Orte der verbindlichen und gleichberechtigten Kooperation und Kommunikation

Die Entwicklung eines ausreichenden Ganztagsbetreuungssystems muss in enger Kooperation von Schule und Trägern der Kinder- und Jugendhilfe erarbeitet werden. Die im KJHG enthaltene Verpflichtung, mit anderen gesellschaftlichen Bereichen zu kooperieren, sollte auch für den schulischen Bereich rechtlich verbindlich ausgestaltet werden. Bislang haben erst einige Länder entsprechend notwendige Verpflichtungen in ihren Landesschulgesetzen festgeschrieben. Bildungskonzeptionen sind auf die örtlichen Bedingungen hin zu entwickeln und abzustimmen. Die Eltern sind bei der Planung, Umsetzung und Weiterentwicklung zu beteiligen. Für beide Bereiche sind die notwendigen Personalressourcen bereitzustellen.
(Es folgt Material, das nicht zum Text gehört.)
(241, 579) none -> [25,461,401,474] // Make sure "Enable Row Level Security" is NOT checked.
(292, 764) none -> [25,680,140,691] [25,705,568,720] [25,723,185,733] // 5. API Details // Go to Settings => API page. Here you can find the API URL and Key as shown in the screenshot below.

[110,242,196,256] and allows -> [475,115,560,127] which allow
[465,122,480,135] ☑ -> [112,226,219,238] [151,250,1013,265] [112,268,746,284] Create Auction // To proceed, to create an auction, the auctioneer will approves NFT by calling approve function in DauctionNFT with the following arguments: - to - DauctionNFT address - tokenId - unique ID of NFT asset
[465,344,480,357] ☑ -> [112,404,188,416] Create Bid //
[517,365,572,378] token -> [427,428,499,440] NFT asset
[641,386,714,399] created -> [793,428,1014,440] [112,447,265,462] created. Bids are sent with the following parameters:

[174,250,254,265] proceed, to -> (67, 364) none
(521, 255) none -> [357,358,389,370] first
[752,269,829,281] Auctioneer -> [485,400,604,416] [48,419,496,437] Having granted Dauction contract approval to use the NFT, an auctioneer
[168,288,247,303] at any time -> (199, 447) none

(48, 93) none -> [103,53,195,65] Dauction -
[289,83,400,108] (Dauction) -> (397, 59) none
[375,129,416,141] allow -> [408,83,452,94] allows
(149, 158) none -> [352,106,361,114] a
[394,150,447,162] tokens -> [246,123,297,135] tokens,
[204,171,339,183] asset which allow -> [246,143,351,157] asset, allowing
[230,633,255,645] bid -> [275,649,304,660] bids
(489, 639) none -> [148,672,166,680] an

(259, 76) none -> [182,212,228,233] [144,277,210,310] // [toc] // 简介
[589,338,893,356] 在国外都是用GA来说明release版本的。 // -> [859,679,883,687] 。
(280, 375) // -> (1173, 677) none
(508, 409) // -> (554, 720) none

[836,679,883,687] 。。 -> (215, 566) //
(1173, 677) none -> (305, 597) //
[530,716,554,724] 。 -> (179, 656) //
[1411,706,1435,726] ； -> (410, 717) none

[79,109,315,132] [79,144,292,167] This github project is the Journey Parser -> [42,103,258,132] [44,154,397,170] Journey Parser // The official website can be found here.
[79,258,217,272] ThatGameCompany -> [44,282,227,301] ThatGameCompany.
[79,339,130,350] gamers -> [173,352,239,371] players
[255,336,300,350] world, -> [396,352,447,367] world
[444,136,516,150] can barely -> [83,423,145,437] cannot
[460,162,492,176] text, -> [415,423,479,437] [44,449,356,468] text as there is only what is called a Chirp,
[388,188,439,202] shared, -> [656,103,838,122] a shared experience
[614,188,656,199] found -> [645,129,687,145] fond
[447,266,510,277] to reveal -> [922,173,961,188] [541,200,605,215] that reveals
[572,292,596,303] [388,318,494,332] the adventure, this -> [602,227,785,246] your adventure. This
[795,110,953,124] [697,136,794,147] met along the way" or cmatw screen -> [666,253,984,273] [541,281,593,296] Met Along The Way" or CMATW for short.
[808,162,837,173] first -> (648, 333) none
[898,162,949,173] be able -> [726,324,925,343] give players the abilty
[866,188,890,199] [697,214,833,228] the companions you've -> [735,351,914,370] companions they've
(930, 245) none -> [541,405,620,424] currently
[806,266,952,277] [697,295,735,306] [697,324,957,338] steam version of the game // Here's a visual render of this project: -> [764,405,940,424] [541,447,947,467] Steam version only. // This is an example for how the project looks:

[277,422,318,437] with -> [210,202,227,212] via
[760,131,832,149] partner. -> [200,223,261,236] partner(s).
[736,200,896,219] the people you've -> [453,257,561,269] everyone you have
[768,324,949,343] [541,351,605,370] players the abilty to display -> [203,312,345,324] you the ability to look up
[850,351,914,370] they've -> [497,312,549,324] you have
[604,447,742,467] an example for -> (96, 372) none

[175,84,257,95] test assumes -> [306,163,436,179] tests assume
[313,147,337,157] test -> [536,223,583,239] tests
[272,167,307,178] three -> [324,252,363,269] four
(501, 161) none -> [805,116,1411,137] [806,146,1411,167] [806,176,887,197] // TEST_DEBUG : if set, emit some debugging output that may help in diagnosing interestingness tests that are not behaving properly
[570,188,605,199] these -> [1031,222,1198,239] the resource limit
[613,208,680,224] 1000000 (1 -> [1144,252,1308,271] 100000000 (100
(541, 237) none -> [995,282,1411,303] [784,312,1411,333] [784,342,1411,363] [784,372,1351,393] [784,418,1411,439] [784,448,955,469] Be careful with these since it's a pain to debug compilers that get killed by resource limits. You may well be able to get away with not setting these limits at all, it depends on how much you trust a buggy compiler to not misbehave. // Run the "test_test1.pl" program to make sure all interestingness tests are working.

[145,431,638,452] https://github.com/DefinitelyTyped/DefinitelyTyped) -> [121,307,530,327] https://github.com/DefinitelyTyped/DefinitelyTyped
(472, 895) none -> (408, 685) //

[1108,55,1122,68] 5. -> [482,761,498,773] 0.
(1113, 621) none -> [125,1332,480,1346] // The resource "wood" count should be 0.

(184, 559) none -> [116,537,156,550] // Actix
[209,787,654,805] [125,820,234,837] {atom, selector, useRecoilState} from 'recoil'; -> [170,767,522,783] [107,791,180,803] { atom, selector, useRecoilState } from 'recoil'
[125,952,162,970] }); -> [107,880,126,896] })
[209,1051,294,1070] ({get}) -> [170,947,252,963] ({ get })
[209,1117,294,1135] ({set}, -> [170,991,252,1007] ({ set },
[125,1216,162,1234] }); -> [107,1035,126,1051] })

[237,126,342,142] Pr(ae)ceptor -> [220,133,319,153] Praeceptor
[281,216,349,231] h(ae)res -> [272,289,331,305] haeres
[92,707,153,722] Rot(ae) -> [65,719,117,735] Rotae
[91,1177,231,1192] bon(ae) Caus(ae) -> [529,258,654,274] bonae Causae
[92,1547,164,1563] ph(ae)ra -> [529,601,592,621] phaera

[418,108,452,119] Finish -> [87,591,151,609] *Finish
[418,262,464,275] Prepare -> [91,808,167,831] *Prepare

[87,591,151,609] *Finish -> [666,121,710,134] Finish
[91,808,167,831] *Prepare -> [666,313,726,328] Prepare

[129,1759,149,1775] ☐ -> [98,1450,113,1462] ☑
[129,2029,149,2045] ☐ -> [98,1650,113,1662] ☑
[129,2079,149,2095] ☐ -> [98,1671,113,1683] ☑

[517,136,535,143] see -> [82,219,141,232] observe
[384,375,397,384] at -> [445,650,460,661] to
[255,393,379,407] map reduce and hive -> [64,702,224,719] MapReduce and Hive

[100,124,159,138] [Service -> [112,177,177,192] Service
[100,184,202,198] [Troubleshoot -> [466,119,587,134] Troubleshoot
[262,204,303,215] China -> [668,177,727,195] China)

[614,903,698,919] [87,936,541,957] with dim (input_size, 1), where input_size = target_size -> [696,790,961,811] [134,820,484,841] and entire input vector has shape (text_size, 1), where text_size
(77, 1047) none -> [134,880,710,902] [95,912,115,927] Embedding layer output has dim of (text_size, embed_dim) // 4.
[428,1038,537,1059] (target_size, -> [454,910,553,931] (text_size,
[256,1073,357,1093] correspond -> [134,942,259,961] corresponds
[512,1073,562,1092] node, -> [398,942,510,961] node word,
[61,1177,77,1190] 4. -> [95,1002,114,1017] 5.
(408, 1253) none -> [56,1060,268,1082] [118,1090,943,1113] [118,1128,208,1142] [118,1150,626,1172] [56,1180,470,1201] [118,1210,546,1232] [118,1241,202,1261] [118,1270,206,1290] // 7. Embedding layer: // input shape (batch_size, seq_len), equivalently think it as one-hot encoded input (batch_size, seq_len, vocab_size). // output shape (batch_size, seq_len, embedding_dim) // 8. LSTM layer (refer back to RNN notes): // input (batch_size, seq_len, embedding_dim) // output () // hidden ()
Beide Systeme werden vor neue Herausforderungen gestellt, um Kindern und Jugendlichen bessere Bedingungen für eine individuelle Förderung auf der Basis eines gemeinsamen pädagogischen Konzeptes zu bieten und Chancengleichheit herzustellen. Es geht darum, sowohl soziale Benachteiligungen durch ein vielfältiges Angebot von geeigneten Maßnahmen zu vermeiden bzw. auszugleichen, als auch individuelle Begabungen zu fördern. Ganztagsschulen müssen Orte des Lernens und gemeinsamen Erlebens in Beziehung mit Gleichaltrigen und Erwachsenen werden.

Der AGJ-Fachausschuss ist der Auffassung, dass auf Bundes-, Landes- wie auf kommunaler Ebene verbindlichere Strukturen der gleichberechtigten Kooperation geschaffen und institutionalisiert werden müssen. Als Orte der Kommunikation und Kooperation bieten sich Arbeitsgemeinschaften nach dem Kinder- und Jugendhilferecht (vgl. § 78 SGB VIII) an.

Gemeinsame Qualifizierung von Fachkräften

Hierzu werden mehr Lehrkräfte, die ihrem Selbstverständnis nach nicht nur für den klassischen Unterricht zuständig sind, sondern auch außerunterrichtliche Bildungsarbeit wahrnehmen und zusätzlich mehr pädagogische Fachkräfte benötigt.

Mit den Fachkräften unterschiedlicher Professionen ist zu klären, wie schul-, sozial- und freizeitpädagogische Konzepte integriert werden können und wie sich dies anteilig auf die einzusetzenden Fachkräfte auswirkt.


Der AGJ-Fachausschuss fordert, pädagogische Fachkräfte, Lehrkräfte und Schulleitung für die erweiterten Aufgaben zu qualifizieren, um eine entsprechende Qualität zu gewährleisten.